What to produce:
Could you copy every line from the material below in which "dispositivo" appears?

Given data:
* * * *

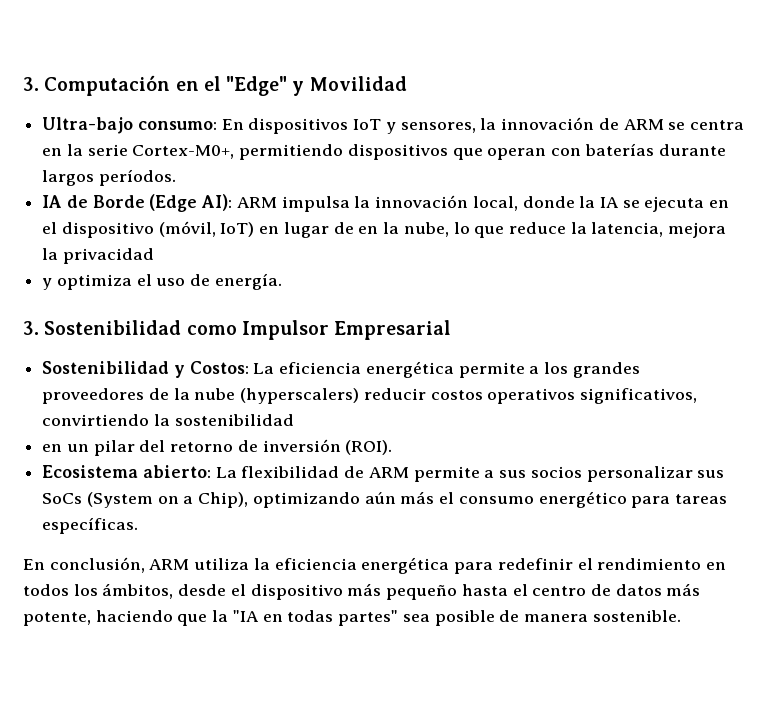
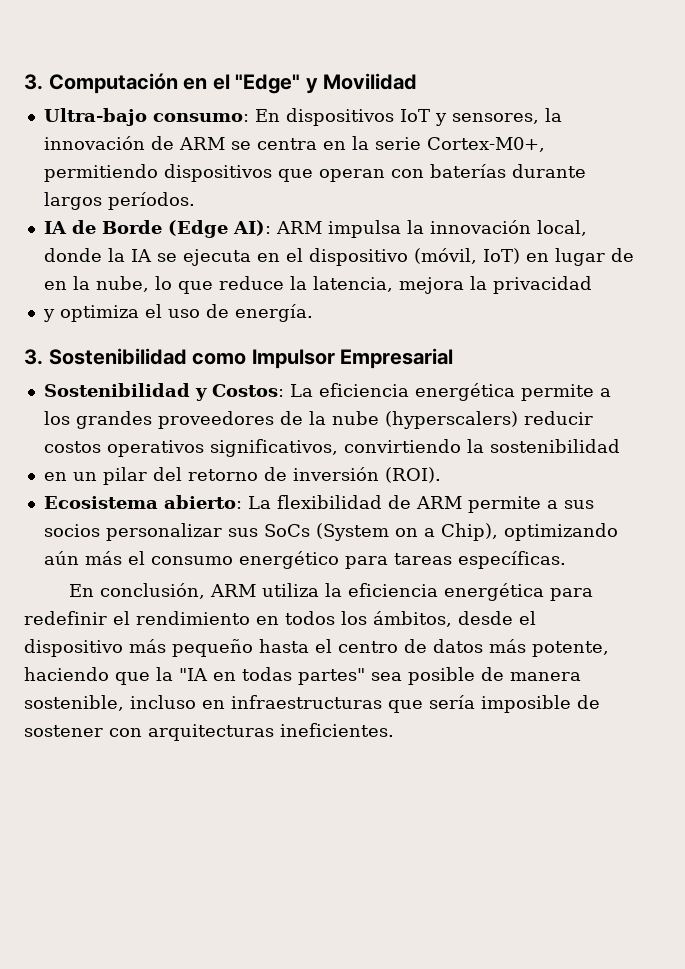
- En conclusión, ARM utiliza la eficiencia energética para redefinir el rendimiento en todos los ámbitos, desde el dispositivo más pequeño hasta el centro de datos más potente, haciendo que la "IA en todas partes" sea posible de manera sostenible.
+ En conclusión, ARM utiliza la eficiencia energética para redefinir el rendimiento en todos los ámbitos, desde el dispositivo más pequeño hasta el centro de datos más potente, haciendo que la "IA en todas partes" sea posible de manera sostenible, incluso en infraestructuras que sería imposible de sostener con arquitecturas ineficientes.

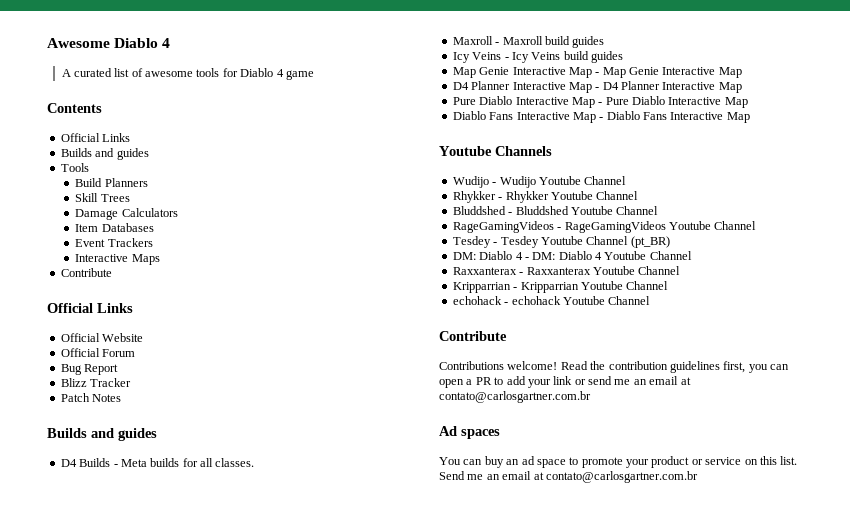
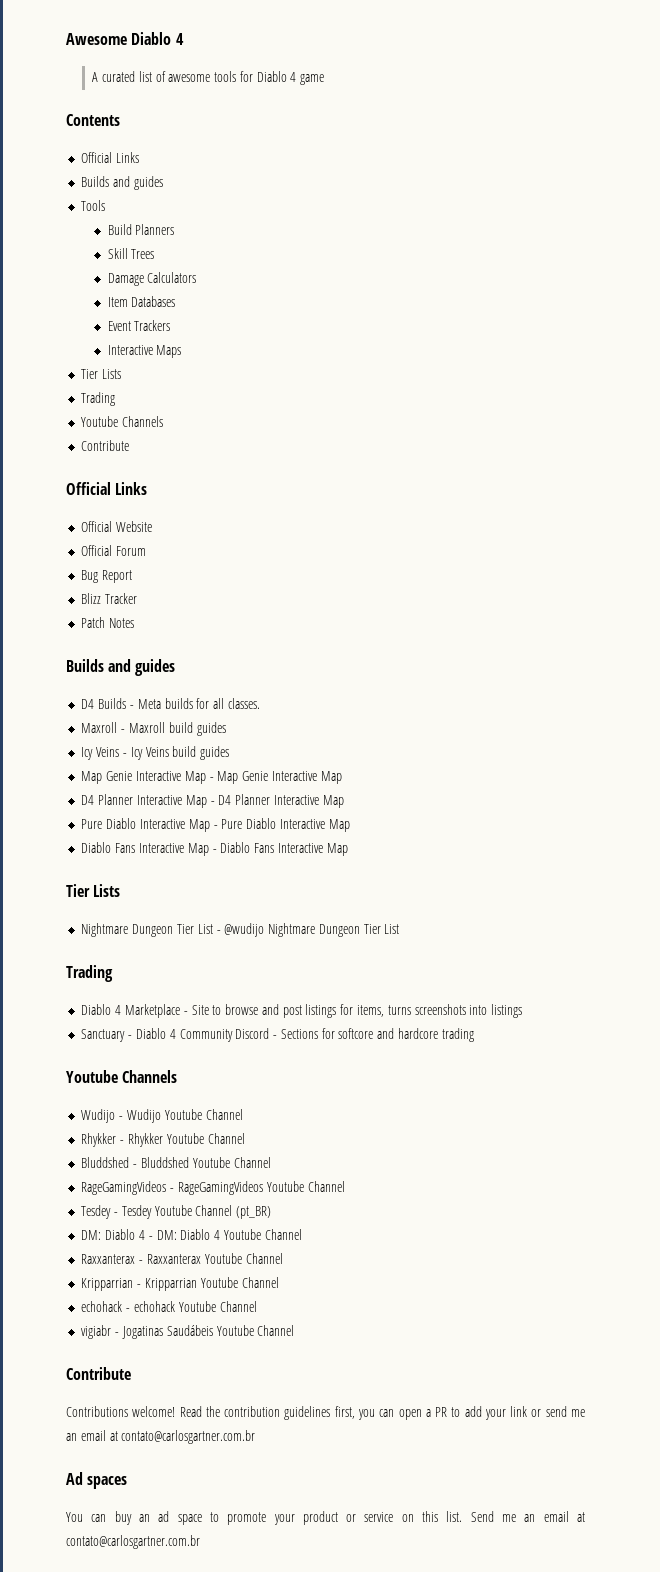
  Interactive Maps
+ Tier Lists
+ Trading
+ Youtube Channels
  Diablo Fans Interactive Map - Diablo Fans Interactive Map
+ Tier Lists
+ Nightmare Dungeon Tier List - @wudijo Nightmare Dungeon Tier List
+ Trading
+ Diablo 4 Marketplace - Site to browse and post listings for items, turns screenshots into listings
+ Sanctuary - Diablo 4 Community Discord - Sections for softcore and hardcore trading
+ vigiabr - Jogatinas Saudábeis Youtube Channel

* * * *

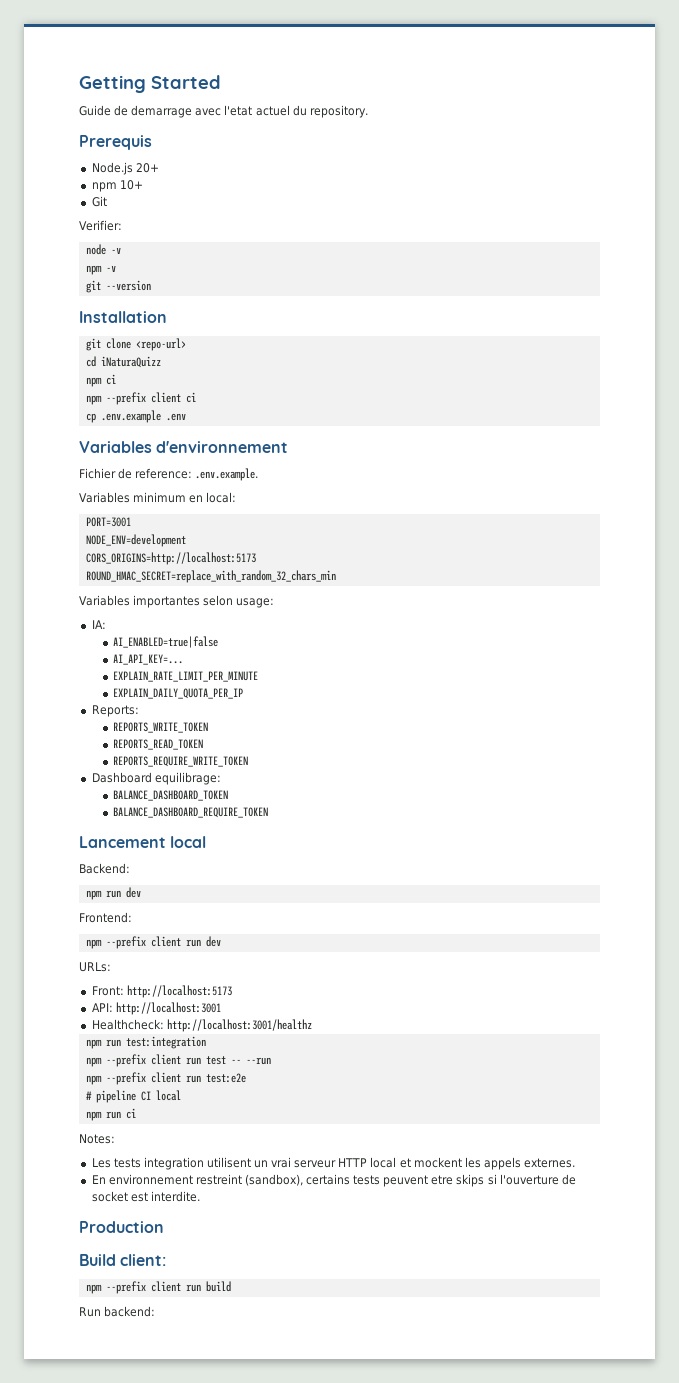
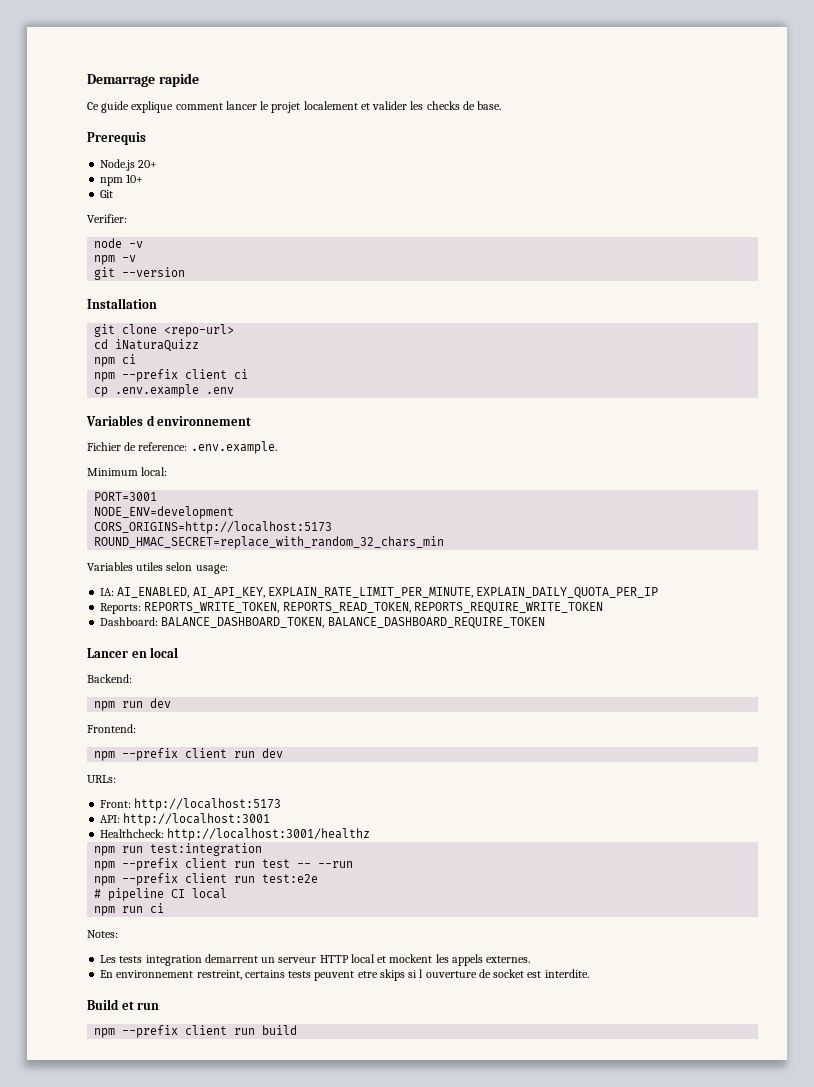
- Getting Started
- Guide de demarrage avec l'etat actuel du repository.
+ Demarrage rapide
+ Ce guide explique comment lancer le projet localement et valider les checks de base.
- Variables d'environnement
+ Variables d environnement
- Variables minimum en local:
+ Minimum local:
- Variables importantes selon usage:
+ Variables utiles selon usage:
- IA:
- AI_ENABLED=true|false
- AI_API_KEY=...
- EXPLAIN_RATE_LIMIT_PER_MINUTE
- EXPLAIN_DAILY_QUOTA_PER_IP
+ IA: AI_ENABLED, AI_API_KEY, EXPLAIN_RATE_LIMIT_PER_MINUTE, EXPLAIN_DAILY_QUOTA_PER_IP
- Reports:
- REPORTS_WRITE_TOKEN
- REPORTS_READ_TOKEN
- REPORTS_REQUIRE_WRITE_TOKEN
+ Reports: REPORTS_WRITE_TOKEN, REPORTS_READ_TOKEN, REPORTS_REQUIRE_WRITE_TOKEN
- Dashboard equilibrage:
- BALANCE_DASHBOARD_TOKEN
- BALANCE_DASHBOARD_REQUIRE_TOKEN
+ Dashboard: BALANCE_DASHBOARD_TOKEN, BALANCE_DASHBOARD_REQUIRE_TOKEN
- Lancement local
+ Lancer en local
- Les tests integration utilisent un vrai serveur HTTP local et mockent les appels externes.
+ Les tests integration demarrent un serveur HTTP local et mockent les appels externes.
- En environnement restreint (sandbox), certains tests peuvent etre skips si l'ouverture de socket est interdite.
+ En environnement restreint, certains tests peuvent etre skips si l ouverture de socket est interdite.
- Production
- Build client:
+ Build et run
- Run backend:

* * * *

Result:
- En conclusión, ARM utiliza la eficiencia energética para redefinir el rendimiento en todos los ámbitos, desde el dispositivo más pequeño hasta el centro de datos más potente, haciendo que la "IA en todas partes" sea posible de manera sostenible.
+ En conclusión, ARM utiliza la eficiencia energética para redefinir el rendimiento en todos los ámbitos, desde el dispositivo más pequeño hasta el centro de datos más potente, haciendo que la "IA en todas partes" sea posible de manera sostenible, incluso en infraestructuras que sería imposible de sostener con arquitecturas ineficientes.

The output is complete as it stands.